Physical characteristics
- • location: Serra do Caldeirão, Portugal
- • elevation: approx. 470 m (1,540 ft)
- • location: Atlantic Ocean, Vila Nova de Milfontes, Portugal
- Length: 145 km (90 mi)
- Basin size: 1,600 km^{2} (620 sq mi)

= Mira River (Portugal) =

River in southern Portugal

The Mira River (/pt/) is a Portuguese river in southwestern Alentejo. It is 145 km long.

It has its sources on the northern slopes of the Serra do Caldeirão and pursues a southeast-northwest course with a generally mild inclination to the Atlantic Ocean, where it discharges through a small calm delta near the town of Vila Nova de Milfontes, 115 km south of Lisbon.

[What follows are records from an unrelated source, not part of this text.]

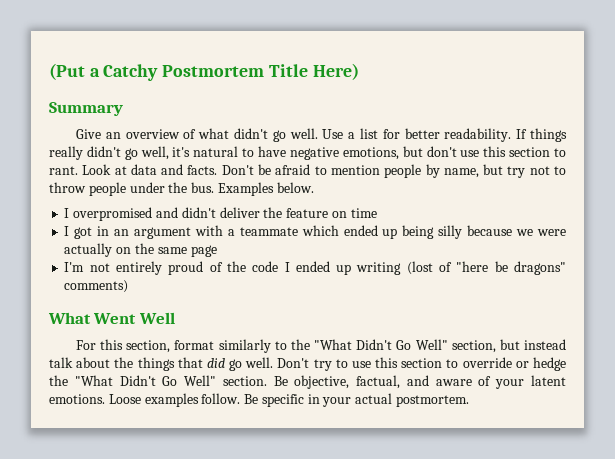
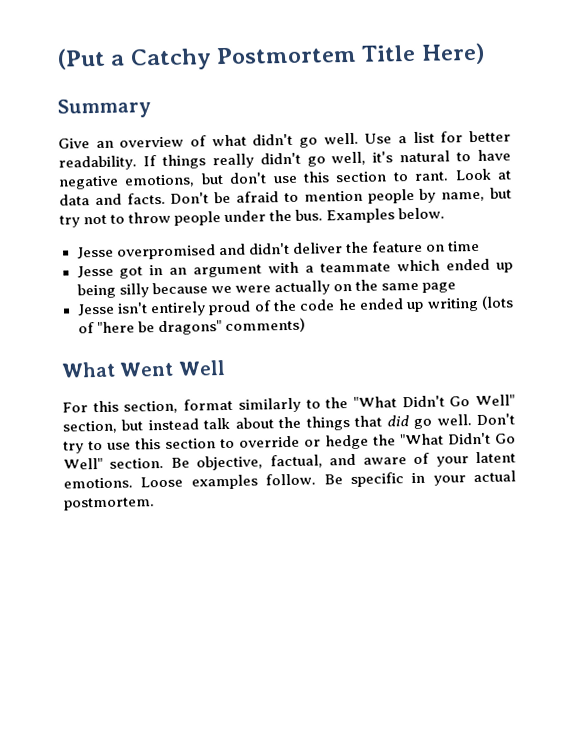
[64,208,70,218] I -> [76,246,114,260] Jesse
[64,226,70,236] I -> [76,265,114,279] Jesse
[64,262,110,272] I'm not -> [76,302,148,317] Jesse isn't
[284,262,290,272] I -> [337,298,357,311] he
[406,261,433,275] (lost -> [480,295,514,310] (lots

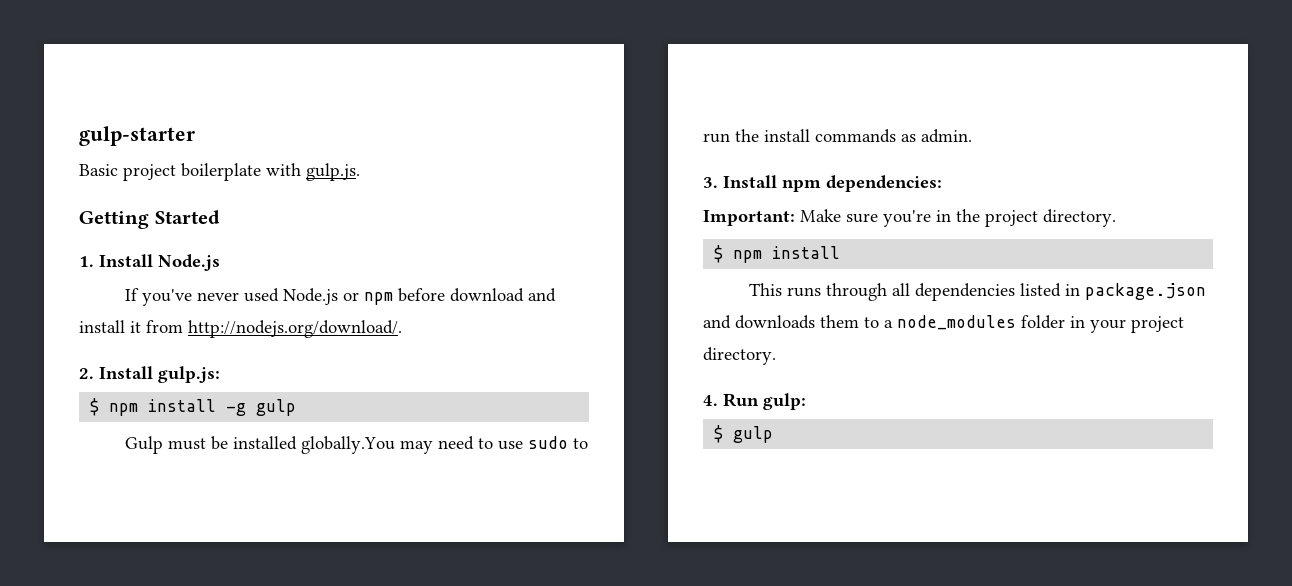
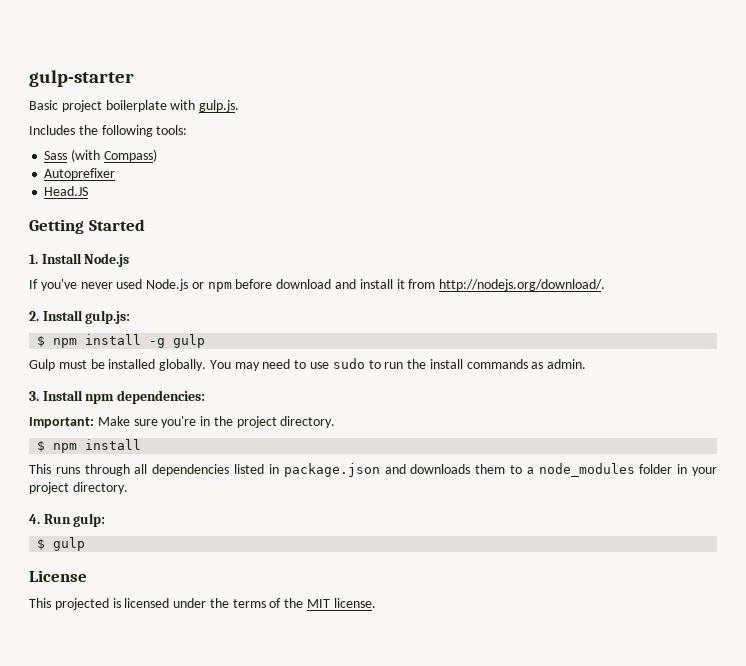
(360, 172) none -> [29,125,188,137] [44,149,157,162] [44,168,116,180] [44,186,89,196] // Includes the following tools: // Sass (with Compass) // Autoprefixer // Head.JS
[301,436,396,454] globally.You -> [159,359,231,371] globally. You
(774, 434) none -> [29,570,87,582] [29,598,376,610] // License // This projected is licensed under the terms of the MIT license.

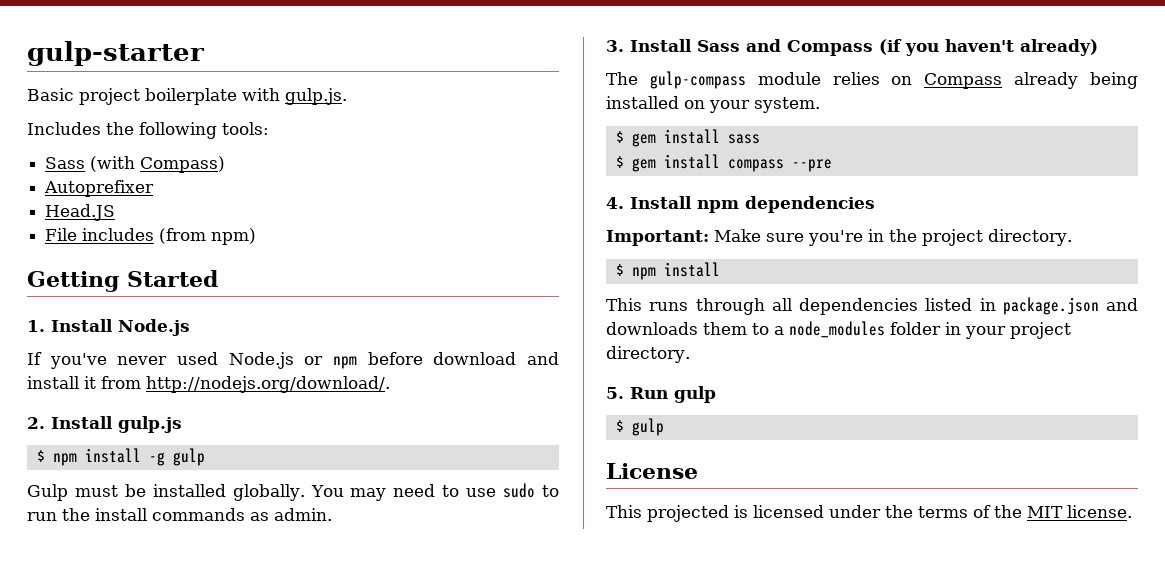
(89, 191) none -> [45,228,257,245] // File includes (from npm)
[85,310,131,324] gulp.js: -> [118,416,182,433] gulp.js
[85,390,205,404] npm dependencies: -> [697,39,1098,56] [606,71,1138,89] [606,96,820,113] [615,129,760,147] [615,154,832,172] [606,196,875,213] Sass and Compass (if you haven't already) // The gulp-compass module relies on Compass already being installed on your system. // $ gem install sass // $ gem install compass --pre // 4. Install npm dependencies
[29,513,106,527] 4. Run gulp: -> [606,386,716,403] 5. Run gulp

It is one of the two only rivers in Portugal with a chiefly south-north orientation (the other being its neighbour Sado) and one of the few rivers in Europe with this orientation.
Mira basin borders Sado River basin at north and Guadiana River basin eastwards.

Main tributaries in the right bank: Torgal Rivulet, Luzianes River and Perna Seca River. Main tributaries in the left bank include rivers Macheira, Guilherme and Telhares.

Distributary streamlines run perpendicularly along the coastline and discharge directly to the Atlantic Ocean.

Since its name origins are prior to Roman dominion in the zone, it is believed, that the name Mira may have the same Celtic or pre-Celtic origin of that of the old city of Miróbriga (cradle of the modern city of Santiago do Cacém), the ruins of which lie 32 km to the north. It is known that in the pantheon of the local tribes (called Celtici by the Romans) there was a god for whom devotion was made to protect the waters, whose name was Mirobieus.